+++ RECORDS PROVIDED +++

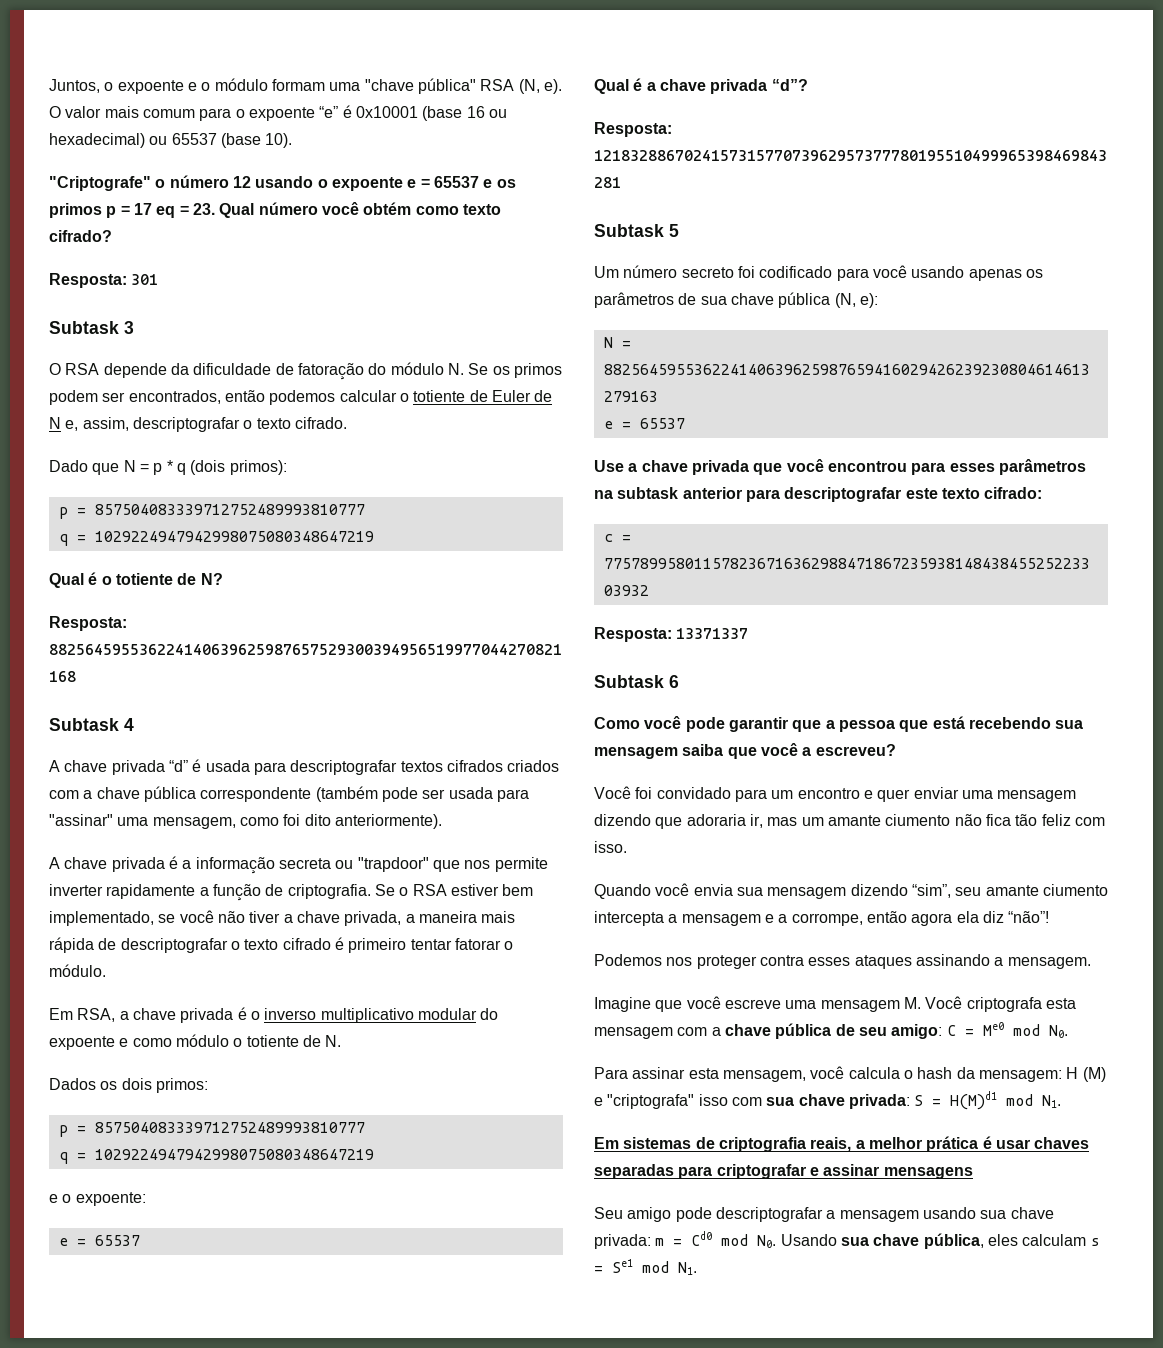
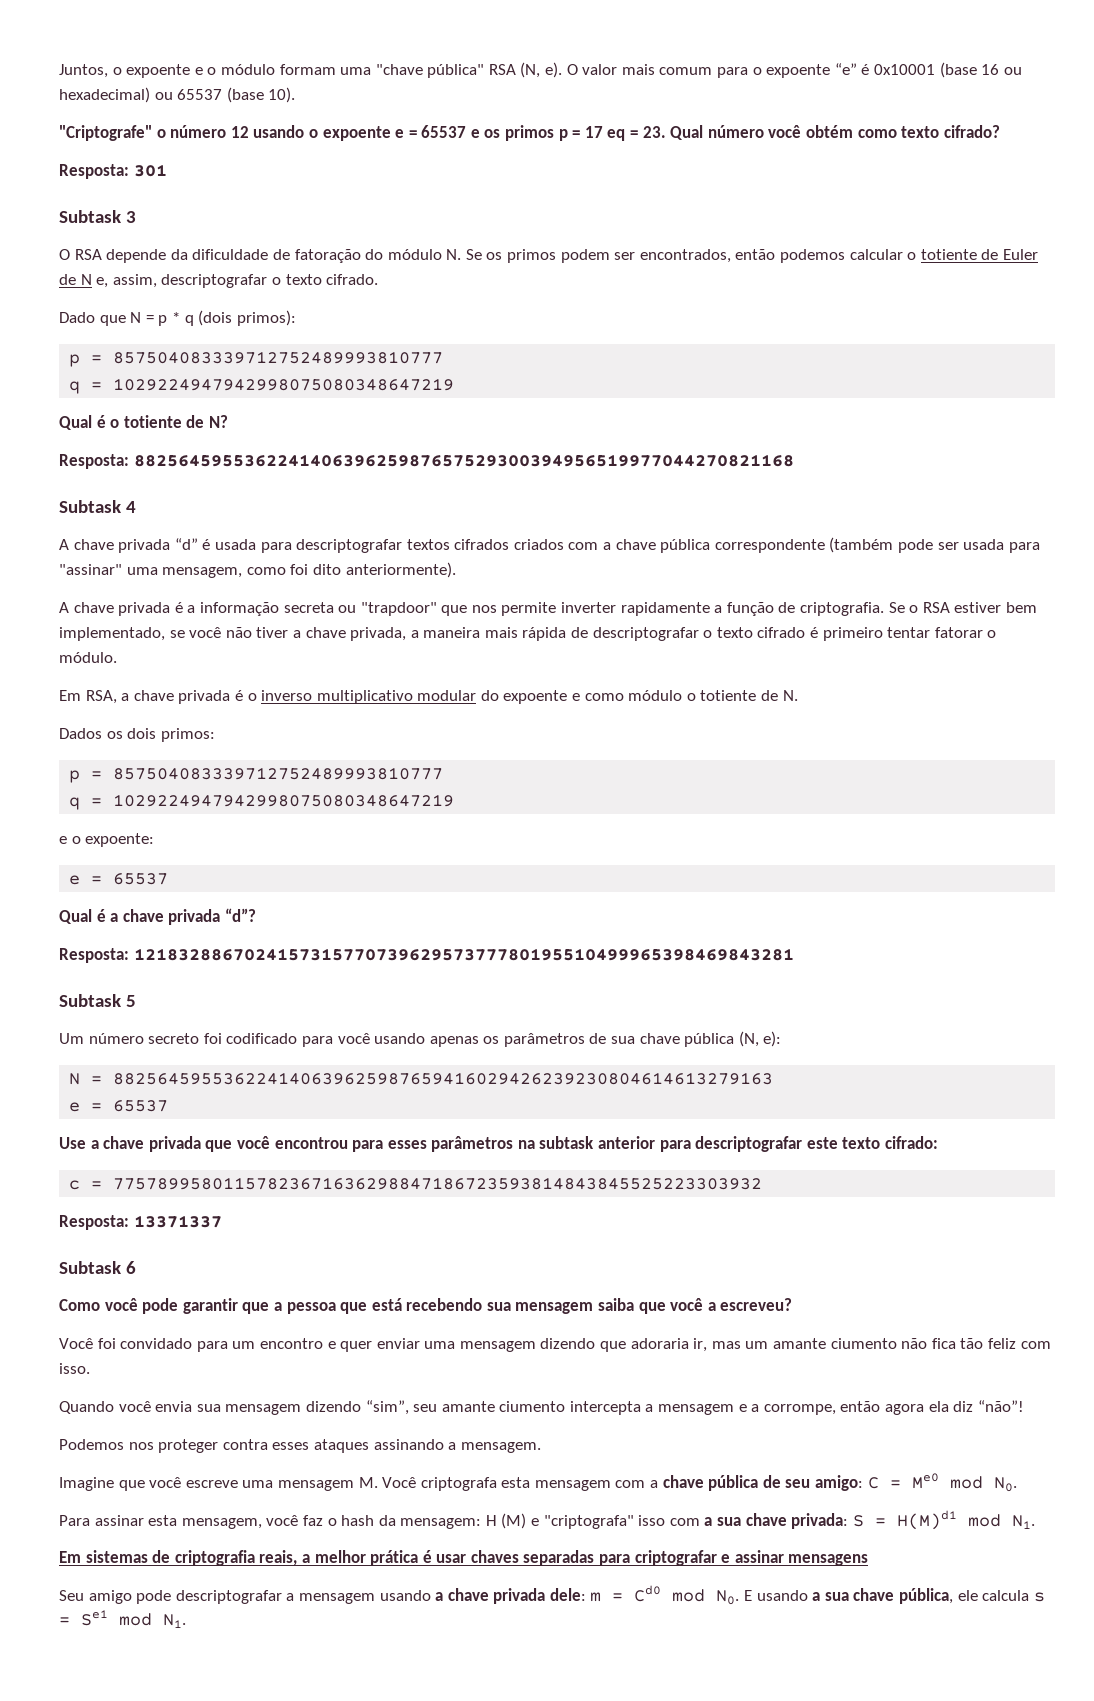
[848,1067,900,1079] calcula -> [302,1515,323,1526] faz
(762, 1101) none -> [704,1517,713,1526] a
[980,1207,1054,1219] [594,1234,651,1249] sua chave privada: -> [435,1588,586,1604] a chave privada dele:
[780,1234,837,1246] Usando -> [744,1590,821,1601] E usando a
[987,1234,1087,1246] eles calculam -> [957,1590,1030,1601] ele calcula

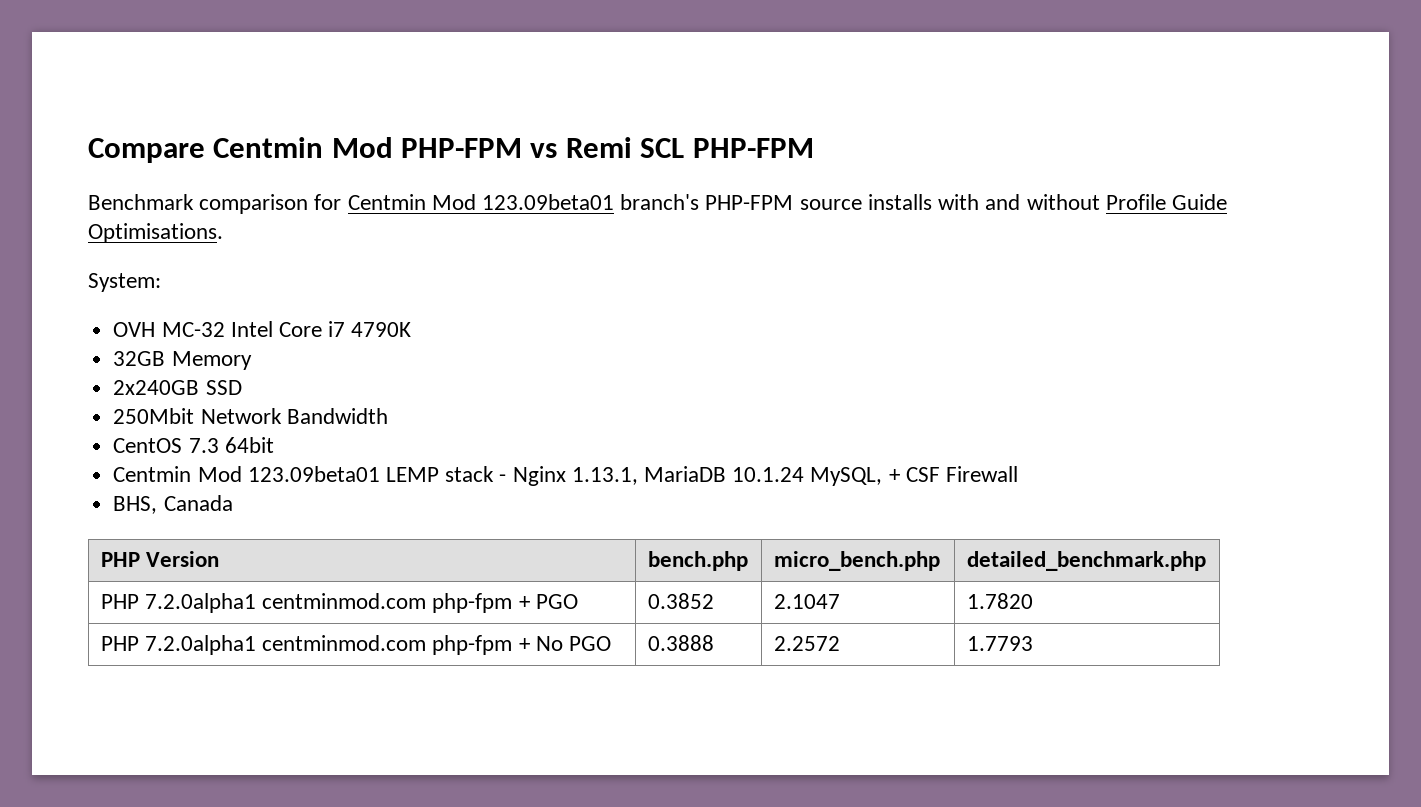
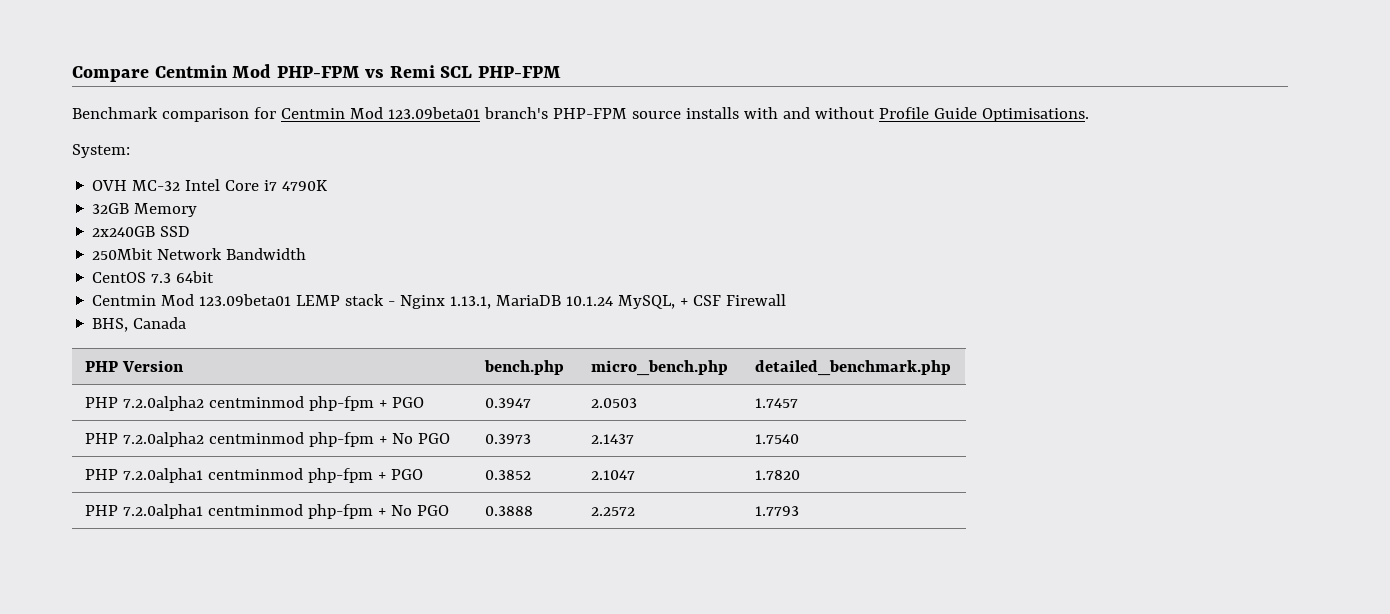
[100,593,427,613] // PHP 7.2.0alpha1 centminmod.com -> [84,396,424,411] [484,398,531,408] [590,398,637,408] [754,398,798,408] [84,432,450,447] [484,434,531,444] [590,434,634,444] [754,434,799,444] [84,468,303,483] // PHP 7.2.0alpha2 centminmod php-fpm + PGO | 0.3947 | 2.0503 | 1.7457 // PHP 7.2.0alpha2 centminmod php-fpm + No PGO | 0.3973 | 2.1437 | 1.7540 // PHP 7.2.0alpha1 centminmod
[262,635,427,651] centminmod.com -> [207,504,303,516] centminmod

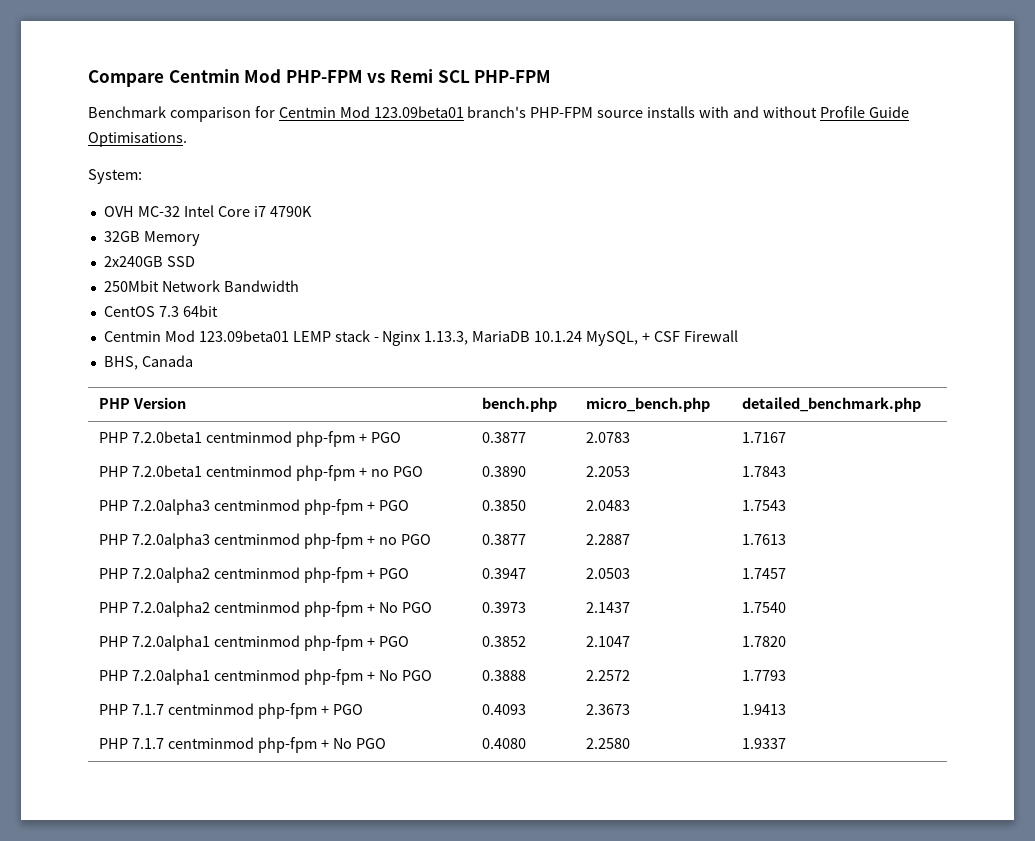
[450,296,492,309] 1.13.1, -> [424,331,469,345] 1.13.3,
(951, 368) none -> [99,431,401,447] [482,432,527,443] [586,432,631,443] [742,432,787,443] [99,465,423,481] [482,466,527,477] [586,466,631,477] [742,466,787,477] [99,499,409,515] [482,500,527,511] [586,500,631,511] [742,500,787,511] [99,533,431,549] [482,534,527,545] [586,534,631,545] [742,534,787,545] // PHP 7.2.0beta1 centminmod php-fpm + PGO | 0.3877 | 2.0783 | 1.7167 // PHP 7.2.0beta1 centminmod php-fpm + no PGO | 0.3890 | 2.2053 | 1.7843 // PHP 7.2.0alpha3 centminmod php-fpm + PGO | 0.3850 | 2.0483 | 1.7543 // PHP 7.2.0alpha3 centminmod php-fpm + no PGO | 0.3877 | 2.2887 | 1.7613
(799, 511) none -> [99,703,363,719] [482,704,527,715] [586,704,631,715] [742,704,787,715] [99,737,386,753] [482,738,527,749] [586,738,631,749] [742,738,787,749] // PHP 7.1.7 centminmod php-fpm + PGO | 0.4093 | 2.3673 | 1.9413 // PHP 7.1.7 centminmod php-fpm + No PGO | 0.4080 | 2.2580 | 1.9337

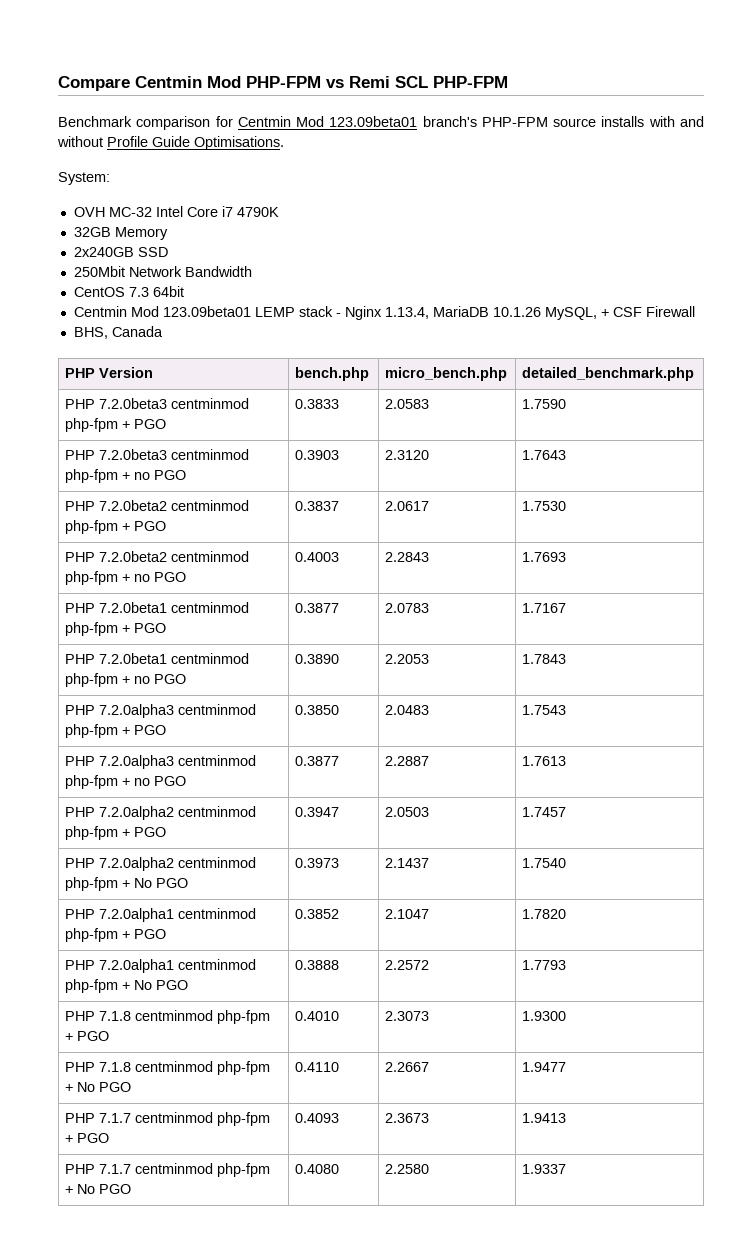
[424,331,583,345] 1.13.3, MariaDB 10.1.24 -> [384,306,541,319] 1.13.4, MariaDB 10.1.26
(922, 404) none -> [65,398,250,409] [65,418,167,432] [295,399,340,409] [385,399,430,409] [522,399,567,409] [65,449,250,460] [65,469,187,483] [295,450,340,460] [385,450,430,460] [522,450,567,460] [65,500,250,511] [65,520,167,534] [295,501,340,511] [385,501,430,511] [522,501,567,511] [65,551,250,562] [65,571,187,585] [295,552,340,562] [385,552,430,562] [522,552,567,562] // PHP 7.2.0beta3 centminmod php-fpm + PGO | 0.3833 | 2.0583 | 1.7590 // PHP 7.2.0beta3 centminmod php-fpm + no PGO | 0.3903 | 2.3120 | 1.7643 // PHP 7.2.0beta2 centminmod php-fpm + PGO | 0.3837 | 2.0617 | 1.7530 // PHP 7.2.0beta2 centminmod php-fpm + no PGO | 0.4003 | 2.2843 | 1.7693
(787, 675) none -> [65,1010,271,1024] [65,1031,110,1041] [295,1011,340,1021] [385,1011,430,1021] [522,1011,567,1021] [65,1061,271,1075] [65,1082,132,1092] [295,1062,340,1072] [385,1062,430,1072] [522,1062,567,1072] // PHP 7.1.8 centminmod php-fpm + PGO | 0.4010 | 2.3073 | 1.9300 // PHP 7.1.8 centminmod php-fpm + No PGO | 0.4110 | 2.2667 | 1.9477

+++

TASK DIRECTIONS:
Nothing but the pictures may be dropped; restate the material word for word.

WRITTEN ANSWER:
[848,1067,900,1079] calcula -> [302,1515,323,1526] faz
(762, 1101) none -> [704,1517,713,1526] a
[980,1207,1054,1219] [594,1234,651,1249] sua chave privada: -> [435,1588,586,1604] a chave privada dele:
[780,1234,837,1246] Usando -> [744,1590,821,1601] E usando a
[987,1234,1087,1246] eles calculam -> [957,1590,1030,1601] ele calcula

[100,593,427,613] // PHP 7.2.0alpha1 centminmod.com -> [84,396,424,411] [484,398,531,408] [590,398,637,408] [754,398,798,408] [84,432,450,447] [484,434,531,444] [590,434,634,444] [754,434,799,444] [84,468,303,483] // PHP 7.2.0alpha2 centminmod php-fpm + PGO | 0.3947 | 2.0503 | 1.7457 // PHP 7.2.0alpha2 centminmod php-fpm + No PGO | 0.3973 | 2.1437 | 1.7540 // PHP 7.2.0alpha1 centminmod
[262,635,427,651] centminmod.com -> [207,504,303,516] centminmod

[450,296,492,309] 1.13.1, -> [424,331,469,345] 1.13.3,
(951, 368) none -> [99,431,401,447] [482,432,527,443] [586,432,631,443] [742,432,787,443] [99,465,423,481] [482,466,527,477] [586,466,631,477] [742,466,787,477] [99,499,409,515] [482,500,527,511] [586,500,631,511] [742,500,787,511] [99,533,431,549] [482,534,527,545] [586,534,631,545] [742,534,787,545] // PHP 7.2.0beta1 centminmod php-fpm + PGO | 0.3877 | 2.0783 | 1.7167 // PHP 7.2.0beta1 centminmod php-fpm + no PGO | 0.3890 | 2.2053 | 1.7843 // PHP 7.2.0alpha3 centminmod php-fpm + PGO | 0.3850 | 2.0483 | 1.7543 // PHP 7.2.0alpha3 centminmod php-fpm + no PGO | 0.3877 | 2.2887 | 1.7613
(799, 511) none -> [99,703,363,719] [482,704,527,715] [586,704,631,715] [742,704,787,715] [99,737,386,753] [482,738,527,749] [586,738,631,749] [742,738,787,749] // PHP 7.1.7 centminmod php-fpm + PGO | 0.4093 | 2.3673 | 1.9413 // PHP 7.1.7 centminmod php-fpm + No PGO | 0.4080 | 2.2580 | 1.9337

[424,331,583,345] 1.13.3, MariaDB 10.1.24 -> [384,306,541,319] 1.13.4, MariaDB 10.1.26
(922, 404) none -> [65,398,250,409] [65,418,167,432] [295,399,340,409] [385,399,430,409] [522,399,567,409] [65,449,250,460] [65,469,187,483] [295,450,340,460] [385,450,430,460] [522,450,567,460] [65,500,250,511] [65,520,167,534] [295,501,340,511] [385,501,430,511] [522,501,567,511] [65,551,250,562] [65,571,187,585] [295,552,340,562] [385,552,430,562] [522,552,567,562] // PHP 7.2.0beta3 centminmod php-fpm + PGO | 0.3833 | 2.0583 | 1.7590 // PHP 7.2.0beta3 centminmod php-fpm + no PGO | 0.3903 | 2.3120 | 1.7643 // PHP 7.2.0beta2 centminmod php-fpm + PGO | 0.3837 | 2.0617 | 1.7530 // PHP 7.2.0beta2 centminmod php-fpm + no PGO | 0.4003 | 2.2843 | 1.7693
(787, 675) none -> [65,1010,271,1024] [65,1031,110,1041] [295,1011,340,1021] [385,1011,430,1021] [522,1011,567,1021] [65,1061,271,1075] [65,1082,132,1092] [295,1062,340,1072] [385,1062,430,1072] [522,1062,567,1072] // PHP 7.1.8 centminmod php-fpm + PGO | 0.4010 | 2.3073 | 1.9300 // PHP 7.1.8 centminmod php-fpm + No PGO | 0.4110 | 2.2667 | 1.9477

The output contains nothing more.